**WHAT IS BEING ASKED:** Select every line below containing the word "relative".

**DATA FOR THE TASK:**

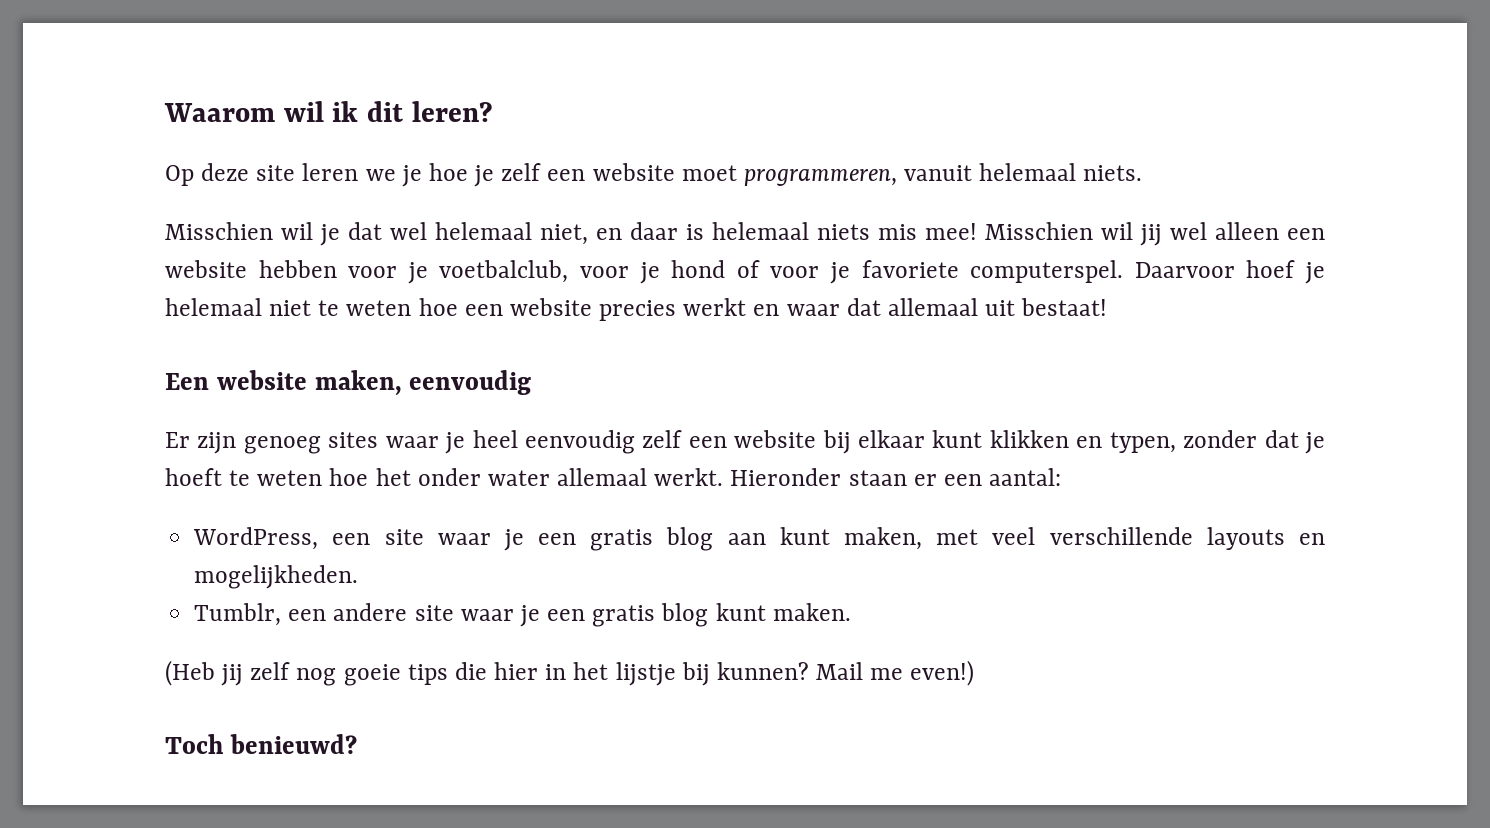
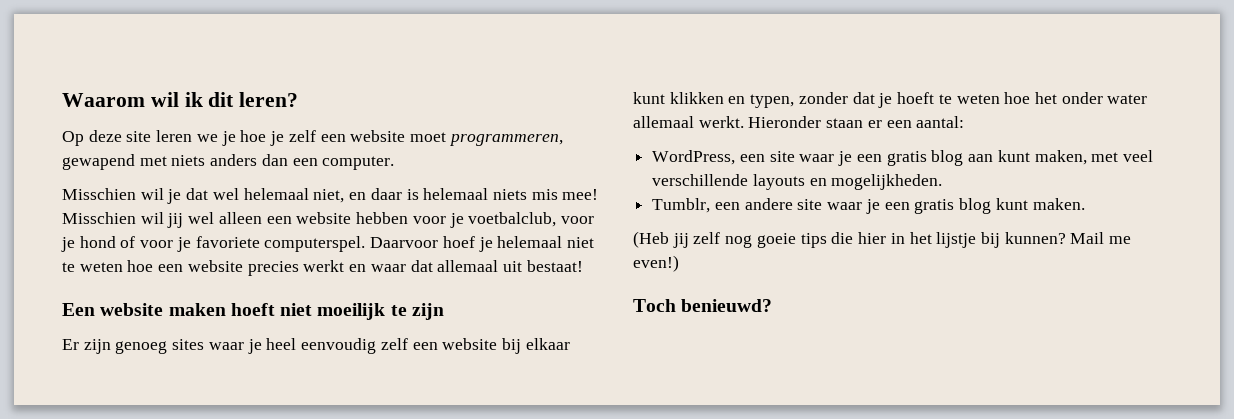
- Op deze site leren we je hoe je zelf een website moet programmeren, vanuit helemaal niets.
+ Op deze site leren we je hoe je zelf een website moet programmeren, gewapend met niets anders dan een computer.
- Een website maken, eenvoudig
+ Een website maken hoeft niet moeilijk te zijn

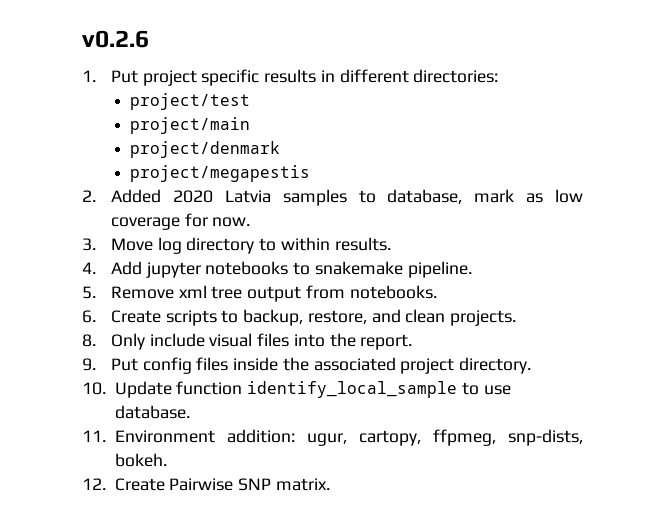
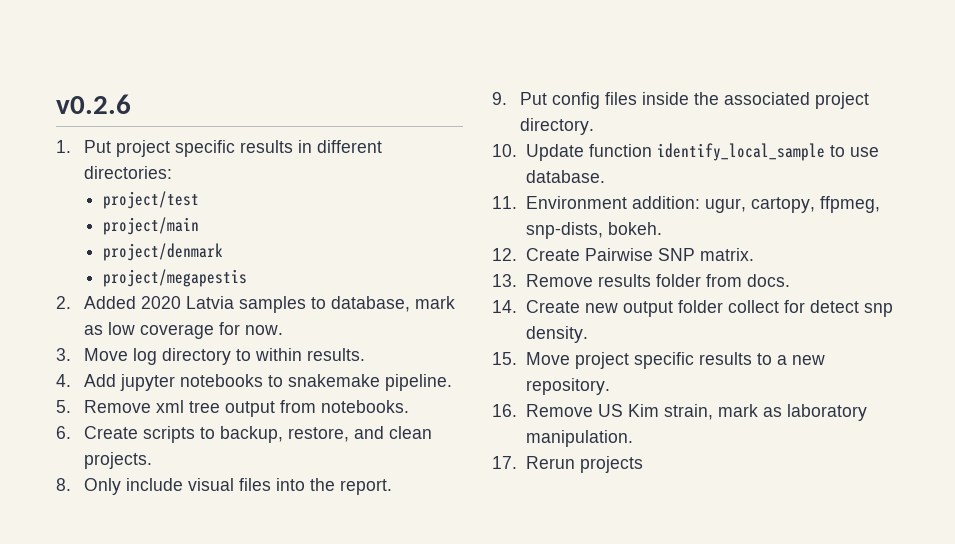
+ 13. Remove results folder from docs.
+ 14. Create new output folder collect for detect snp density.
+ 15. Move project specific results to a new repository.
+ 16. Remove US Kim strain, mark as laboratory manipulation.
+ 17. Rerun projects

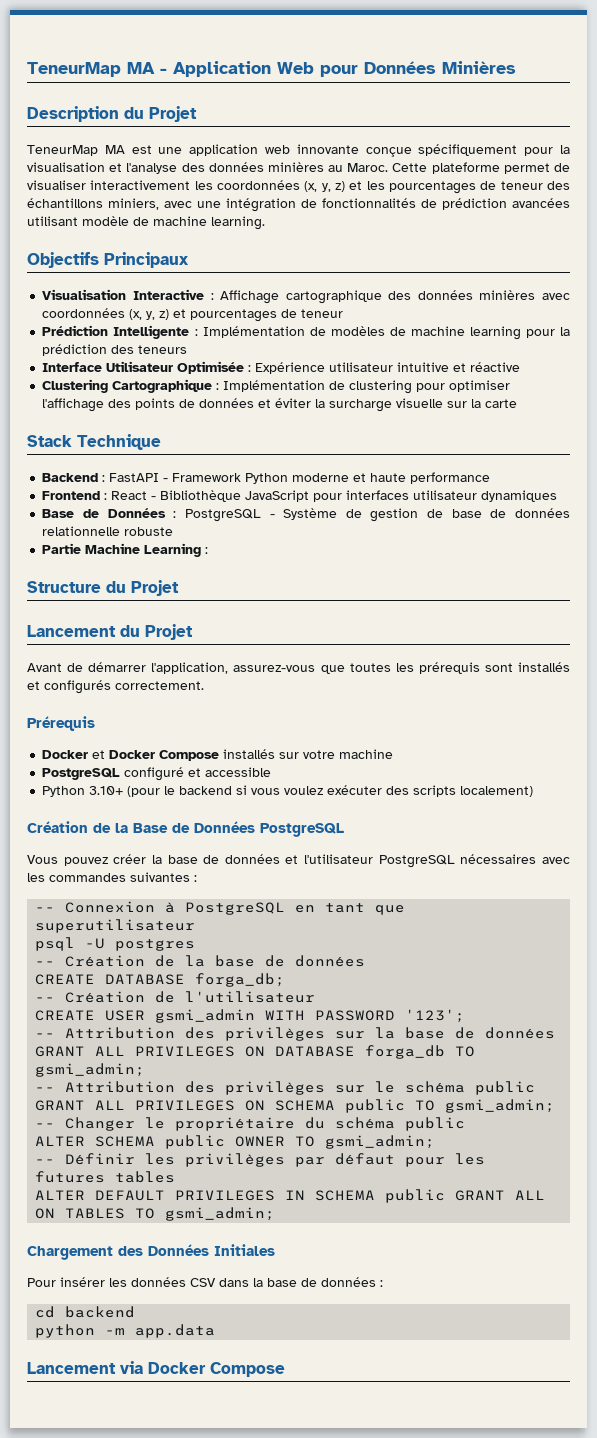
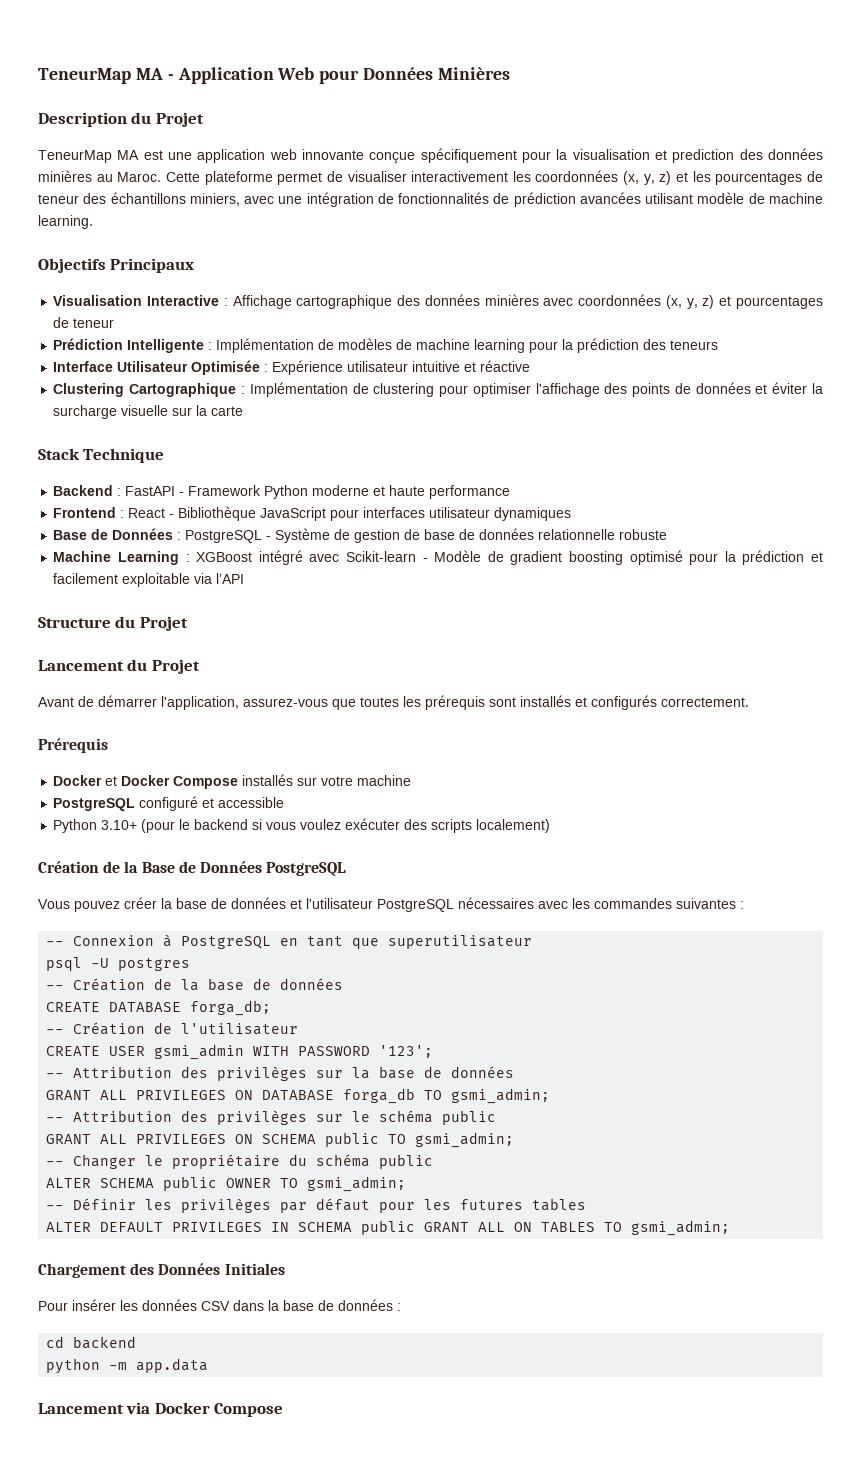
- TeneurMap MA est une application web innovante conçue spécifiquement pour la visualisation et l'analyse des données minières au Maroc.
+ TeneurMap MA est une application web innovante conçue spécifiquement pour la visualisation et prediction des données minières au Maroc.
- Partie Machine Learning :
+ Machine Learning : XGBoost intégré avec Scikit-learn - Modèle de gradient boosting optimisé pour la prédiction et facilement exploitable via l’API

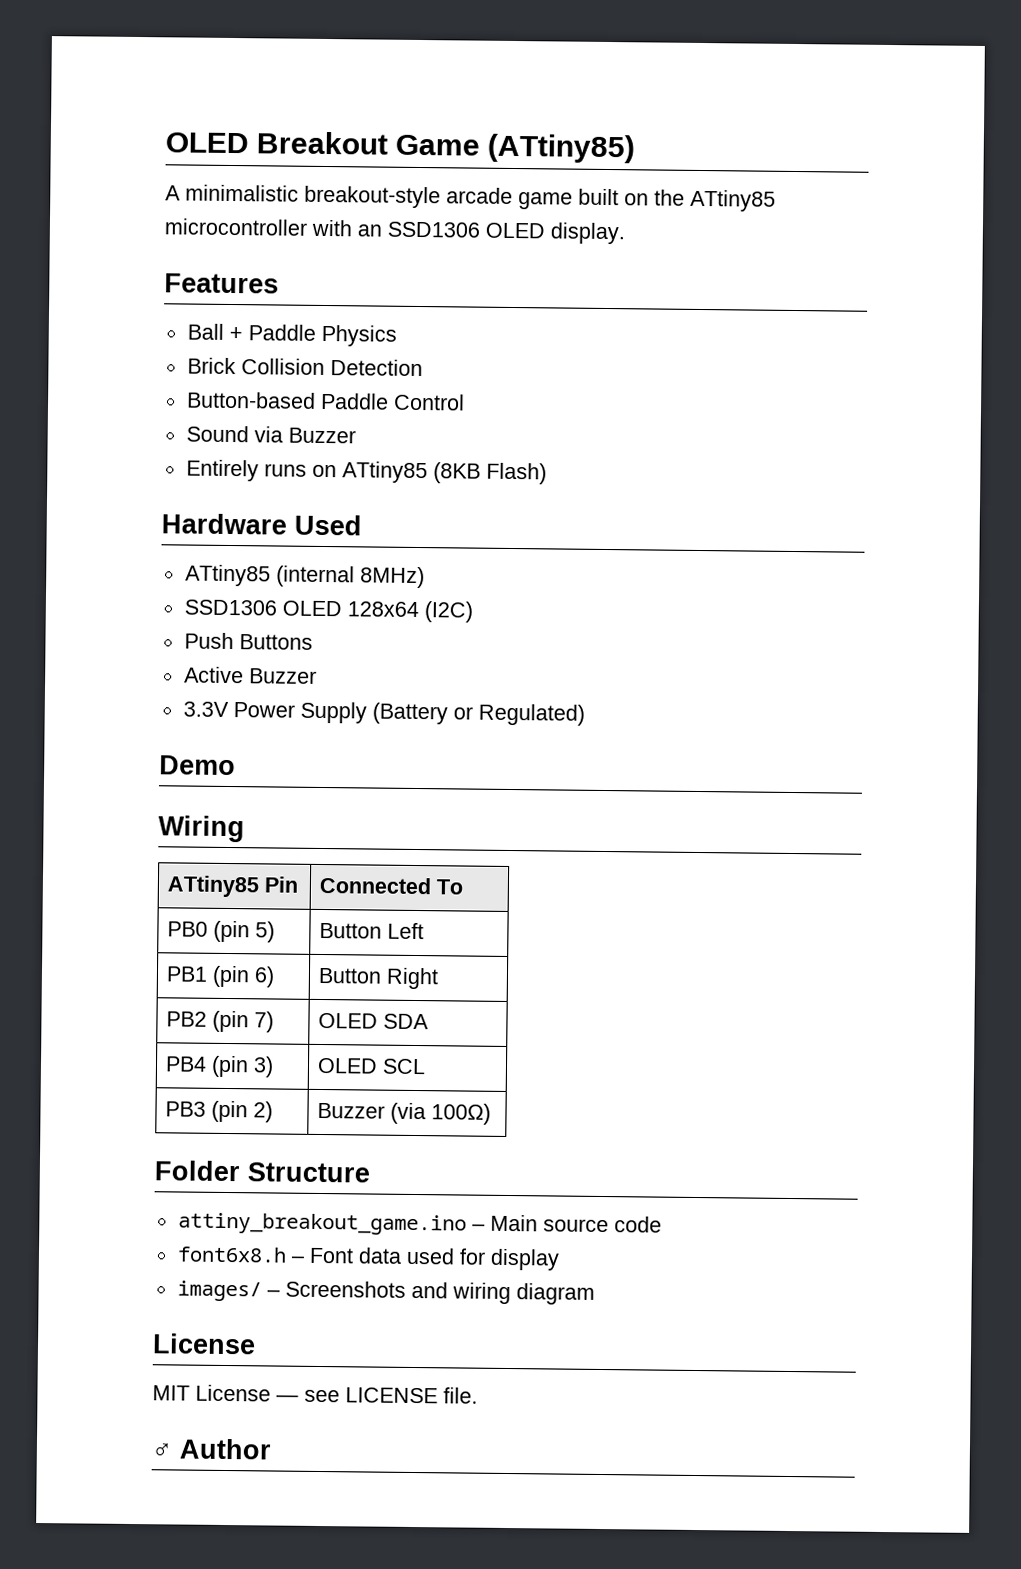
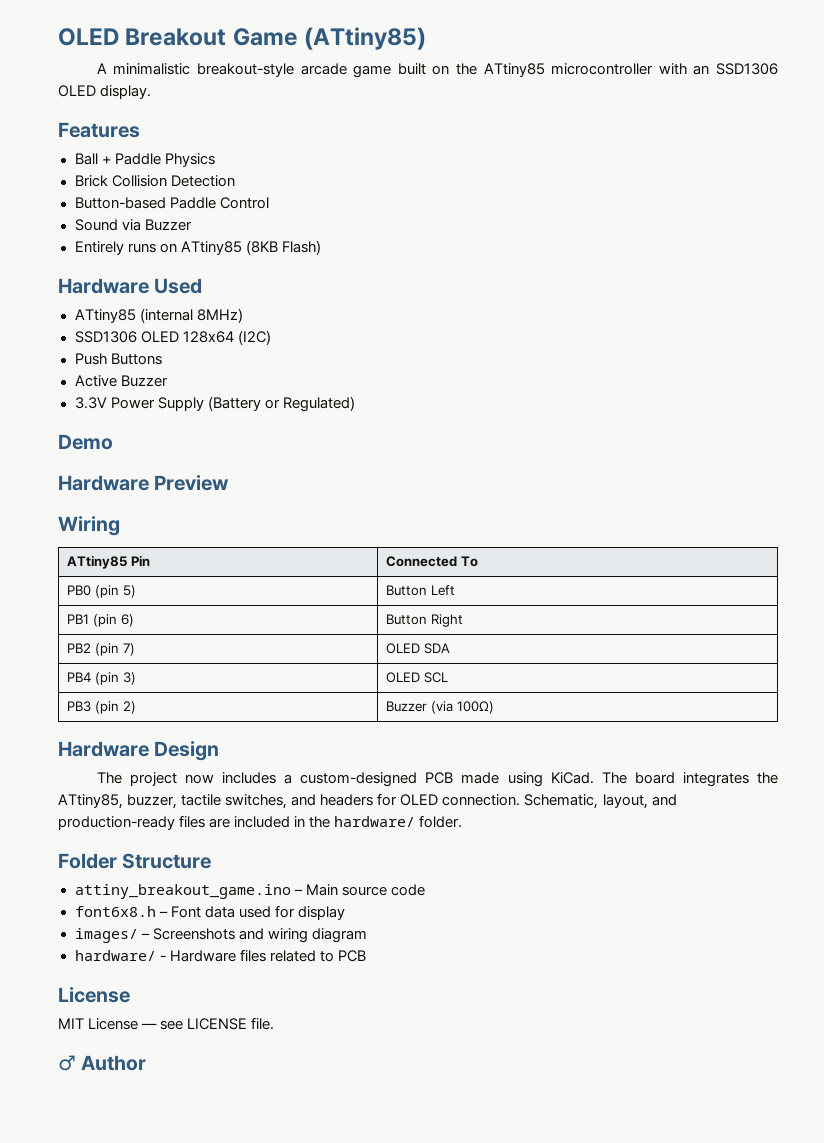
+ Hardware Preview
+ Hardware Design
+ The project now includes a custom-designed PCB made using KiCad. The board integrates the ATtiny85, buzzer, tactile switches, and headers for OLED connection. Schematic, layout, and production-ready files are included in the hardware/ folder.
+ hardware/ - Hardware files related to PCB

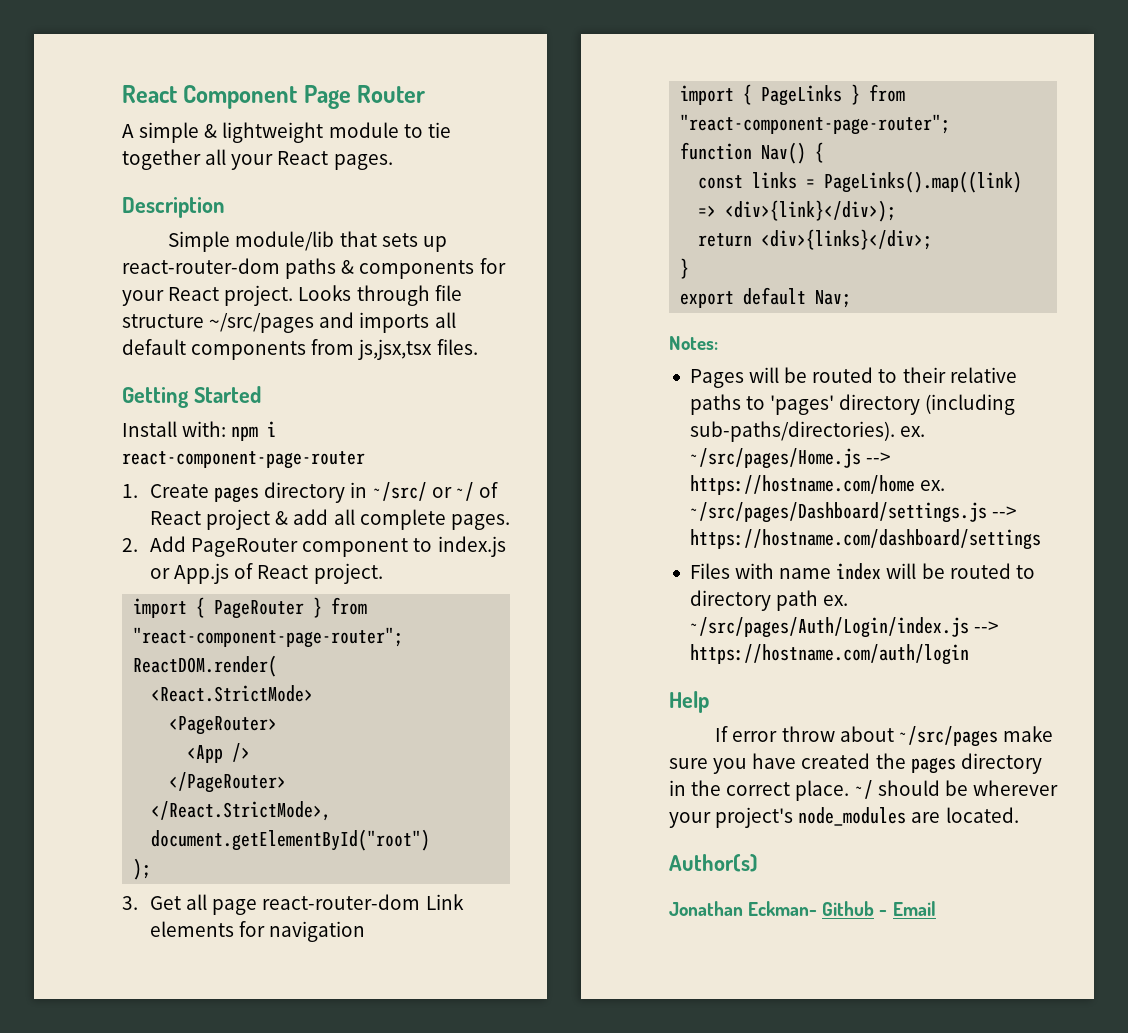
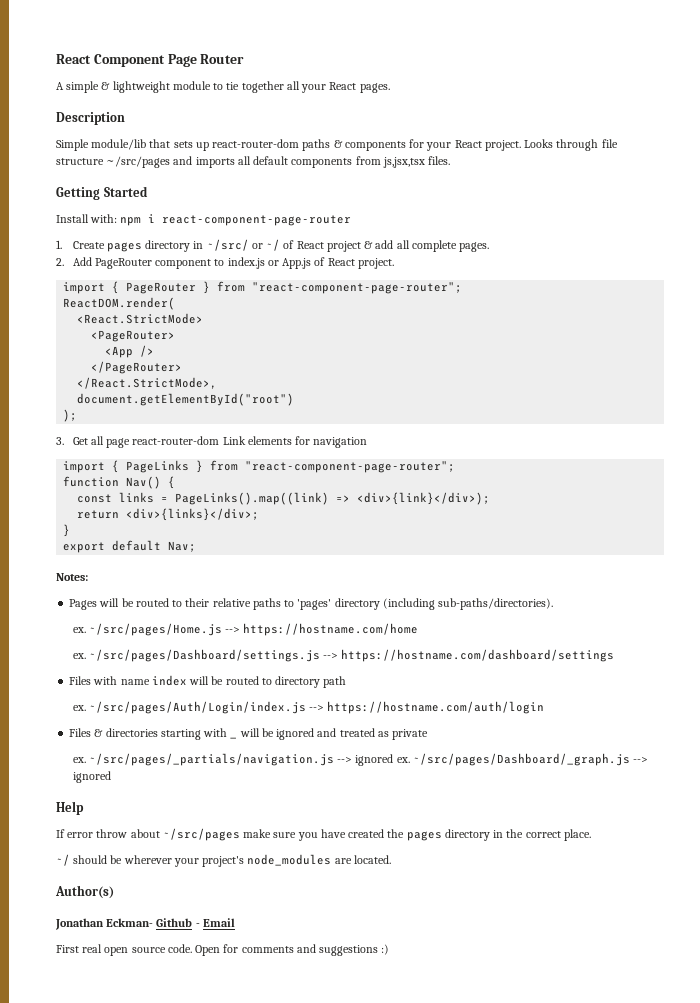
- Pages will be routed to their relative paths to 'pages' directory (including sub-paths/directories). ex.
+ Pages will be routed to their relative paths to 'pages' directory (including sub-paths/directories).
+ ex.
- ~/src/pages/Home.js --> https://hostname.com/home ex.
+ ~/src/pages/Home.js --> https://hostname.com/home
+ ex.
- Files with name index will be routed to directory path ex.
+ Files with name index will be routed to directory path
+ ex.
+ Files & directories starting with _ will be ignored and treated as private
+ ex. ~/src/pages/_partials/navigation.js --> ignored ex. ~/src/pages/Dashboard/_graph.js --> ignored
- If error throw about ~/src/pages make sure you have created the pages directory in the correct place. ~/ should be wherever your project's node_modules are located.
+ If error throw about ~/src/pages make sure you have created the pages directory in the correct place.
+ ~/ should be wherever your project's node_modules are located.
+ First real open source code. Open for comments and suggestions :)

**SOLVED PROBLEM:**
- Pages will be routed to their relative paths to 'pages' directory (including sub-paths/directories). ex.
+ Pages will be routed to their relative paths to 'pages' directory (including sub-paths/directories).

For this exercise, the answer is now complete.